The latest feathered treasure to fly in to the upper Calder Valley is a Hoopoe.
The owners of Incredible Farm (Mellings Farm), at Sourhall Road in Todmorden let the world know through Birdguides and Facebook on April 13.
There is a picture of it on Facebook. They also kindly allowed us in to the farmyard to get a sight of it but the day had turned very cold and windy and not much was moving except some Greenfinches and Chaffinches, not forgetting a big flock of my favourite laying hen – Black Rocks.
It’s not the first record for Calderdale; I have a memory of two others over the years, but it is a rare bird generally in Britain. They arrive here in April probably as overshooting migrants heading for breeding sites in northern France. I found one in midsummer in Brittany.
They are in the Kingfisher family and nest in holes as they do. They are, if anything, even more spectacular than a Kingfisher, being a pinkish-brown with strong black and white marks across the back. They have a long curved bill, a resplendent crest on the head and their whole plumage is softly luxuriant. They are slightly bigger than a Mistle Thrush, and much more flamboyant. In flight their broad wings give an impression of a huge black and white moth. Their name imitates their call, in English as well as Latin Upupa epops. I regret I’ve never heard their call despite seeing them in France, Spain and India.
This follows in the wake of several sightings of White Storks in the river meadows around Brearley and Luddenden Foot. A woman I met whose house overlooks told me there were two one day! These are pure white, with black wing tips and bright red beaks and legs.
Birders say they are probably wanderers from Harewood House in Wharfedale, where there is a bird garden you can visit and apparently a free flying colony, but they are no less welcome for that. Someone might encourage a pair to breed in Calderdale by erecting a platform on a high post – traditionally redundant cart wheels are used for this in Spain.
I wrote about and brought you a picture of the Eider drake that visited the canal at Pexwood recently. He was amazing close up, and fortunately was not sick or injured; just needed a bit of a rest and maybe a feed before he flew off to the coast. They dive for shellfish, and the canal here and in many places is well stocked with freshwater mussels, though no-one reported seeing him dive. When the canal was drained for repairs recently at Mytholmroyd you could see them in the mud, and the trails they left as they hauled themselves along to keep up with the receding water.

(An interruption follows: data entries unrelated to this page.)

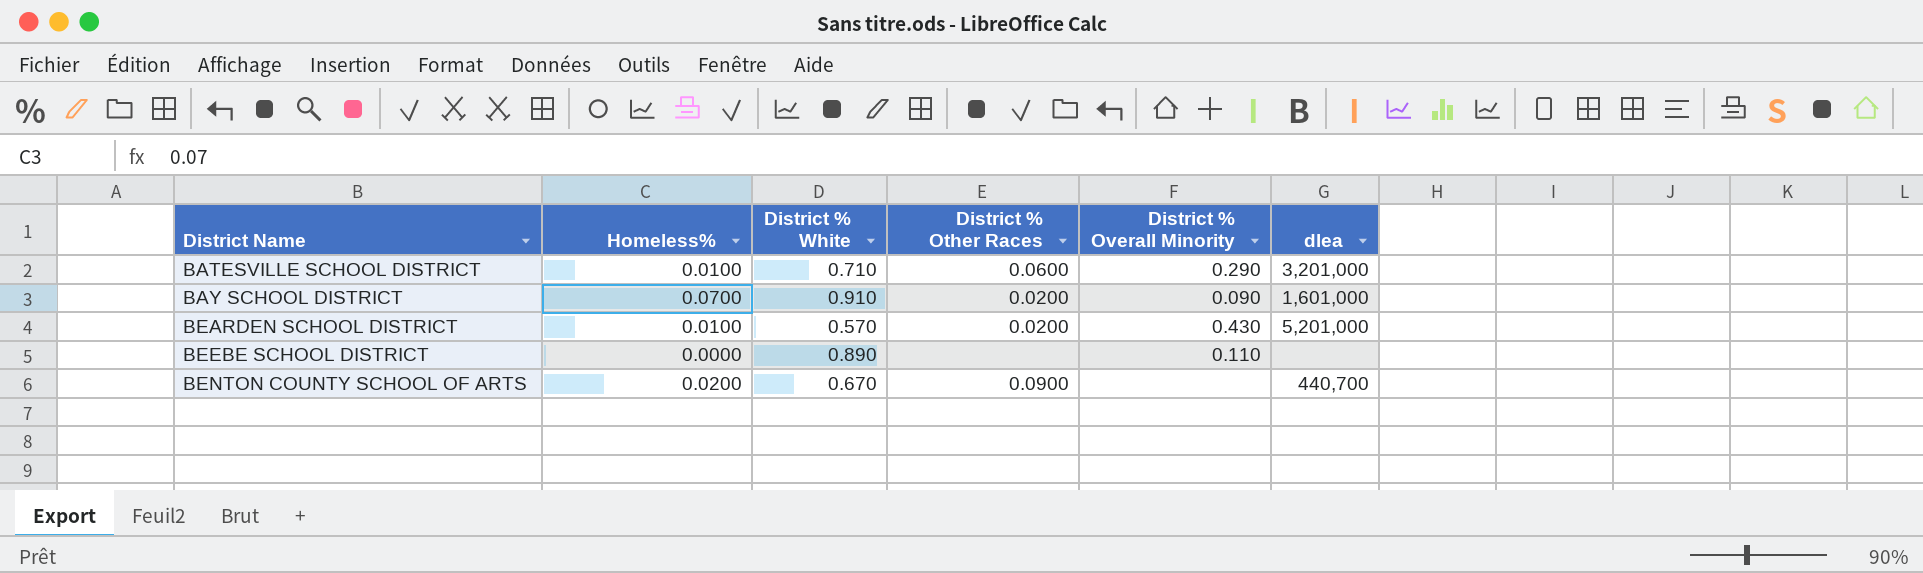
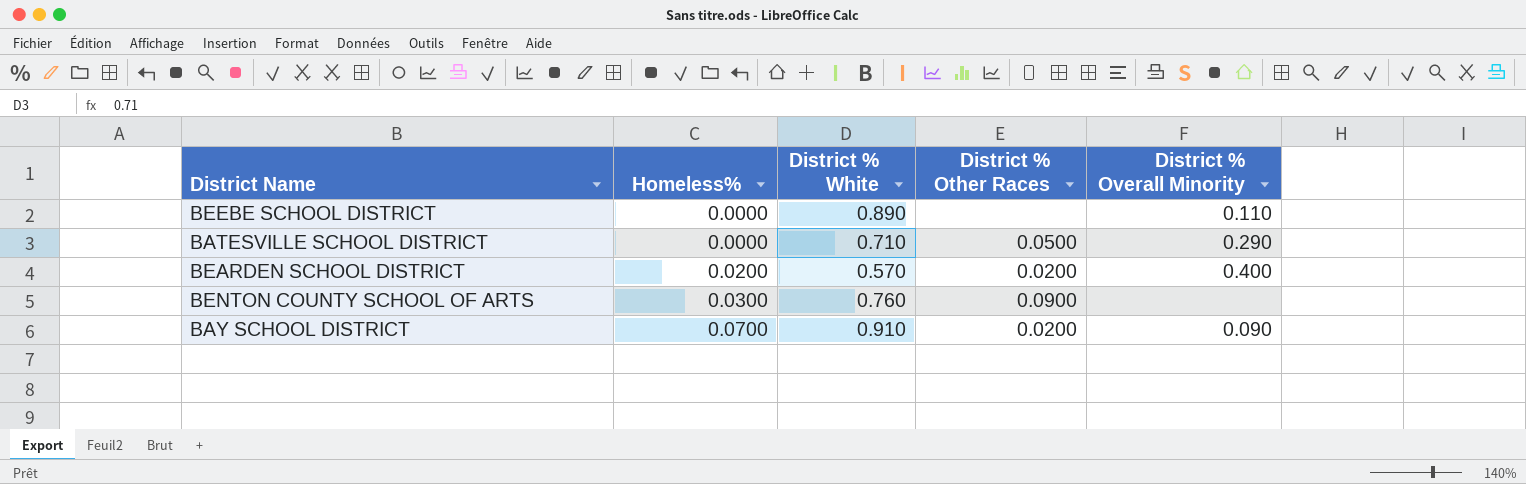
row order: District Name ascending -> Homeless% ascending
column dlea | position: 6 -> none
BATESVILLE SCHOOL DISTRICT | Homeless%: 0.0100 -> 0.0000
BATESVILLE SCHOOL DISTRICT | District % Other Races: 0.0600 -> 0.0500
BEARDEN SCHOOL DISTRICT | Homeless%: 0.0100 -> 0.0200
BEARDEN SCHOOL DISTRICT | District % Overall Minority: 0.430 -> 0.400
BENTON COUNTY SCHOOL OF ARTS | Homeless%: 0.0200 -> 0.0300
BENTON COUNTY SCHOOL OF ARTS | District % White: 0.670 -> 0.760

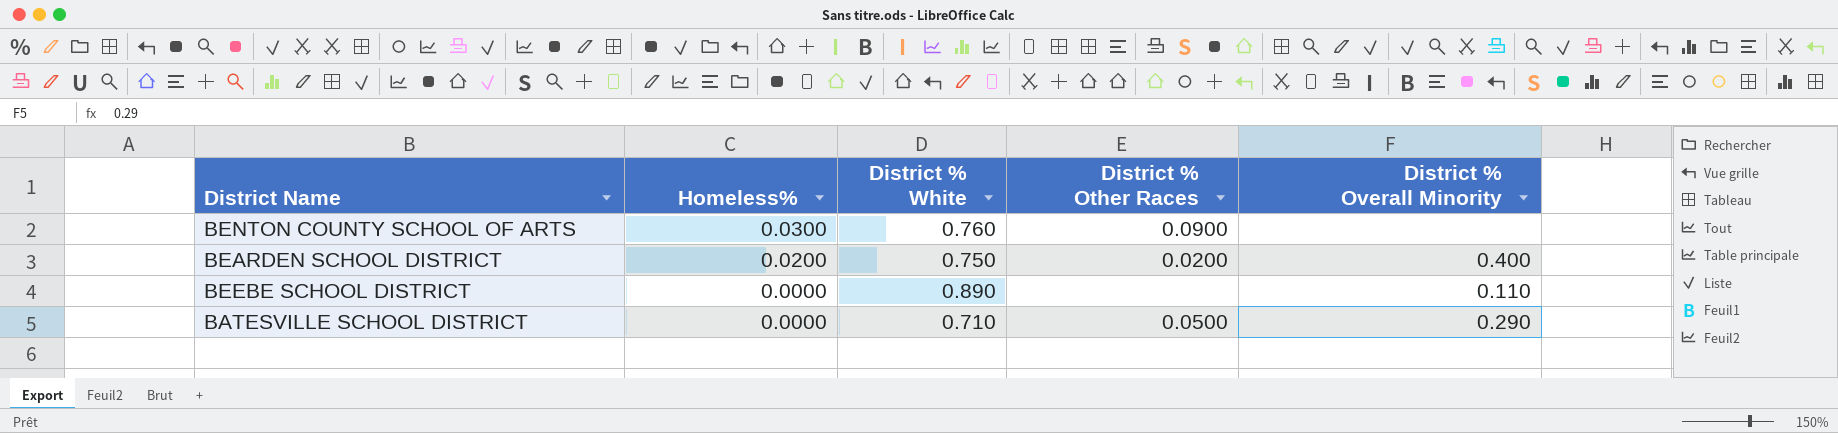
row order: Homeless% ascending -> Homeless% descending
row BAY SCHOOL DISTRICT: 0.0700 | 0.910 | 0.0200 | 0.090 -> none
BEARDEN SCHOOL DISTRICT | District % White: 0.570 -> 0.750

The star birds so far though were the four bee-eaters that my friends Portia and Brian found near Pexwood in 2011. They are featured in the latest Bird Report published by the Yorkshire Naturalists Union. Even their multi-coloured feathers, long tails and beaks, weird “quilp” call and flocking habit probably don’t enamour them to bee-keepers, but if it’s any reassurance, they also eat other large insects. There probably aren’t enough large insects here to support them regularly. This could be why we now get so few Cuckoos, though they have been heard and seen this year already in Luddenden Dean, at Mytholmroyd Scout Wood and Shibden Valley, Halifax.
One place that used to be reliable for Cuckoos was the picturesque forked valley at Blake Dean above Hardcastle Crags, where children love to picnic on the island in the stream there. My kids when they were little always requested to go to “Baked Bean”. I’m sure they weren’t the first. It is probably debatable why we get fewer birds like Cuckoos than in years gone by, but one theory is that the overgrazing by sheep has a detrimental effect on the vegetation, and hence the insect life.
Some farms now are introducing different regimes with a mix of cattle and fewer sheep. I noticed hill cattle the other day near Ramsden Farm above Walsden, where the land is being managed to encourage more Nature such as the fast-disappearing Twite. We didn’t see any the day we were there, but there was a pair of Reed Buntings flitting along a wet ditch with long herbage – just the sort of pace to encourage them to nest and for dragonflies to breed for hungry migrants to feed on as they pass through.
Who needs aliens from outer space, when we have all these exotic visitors?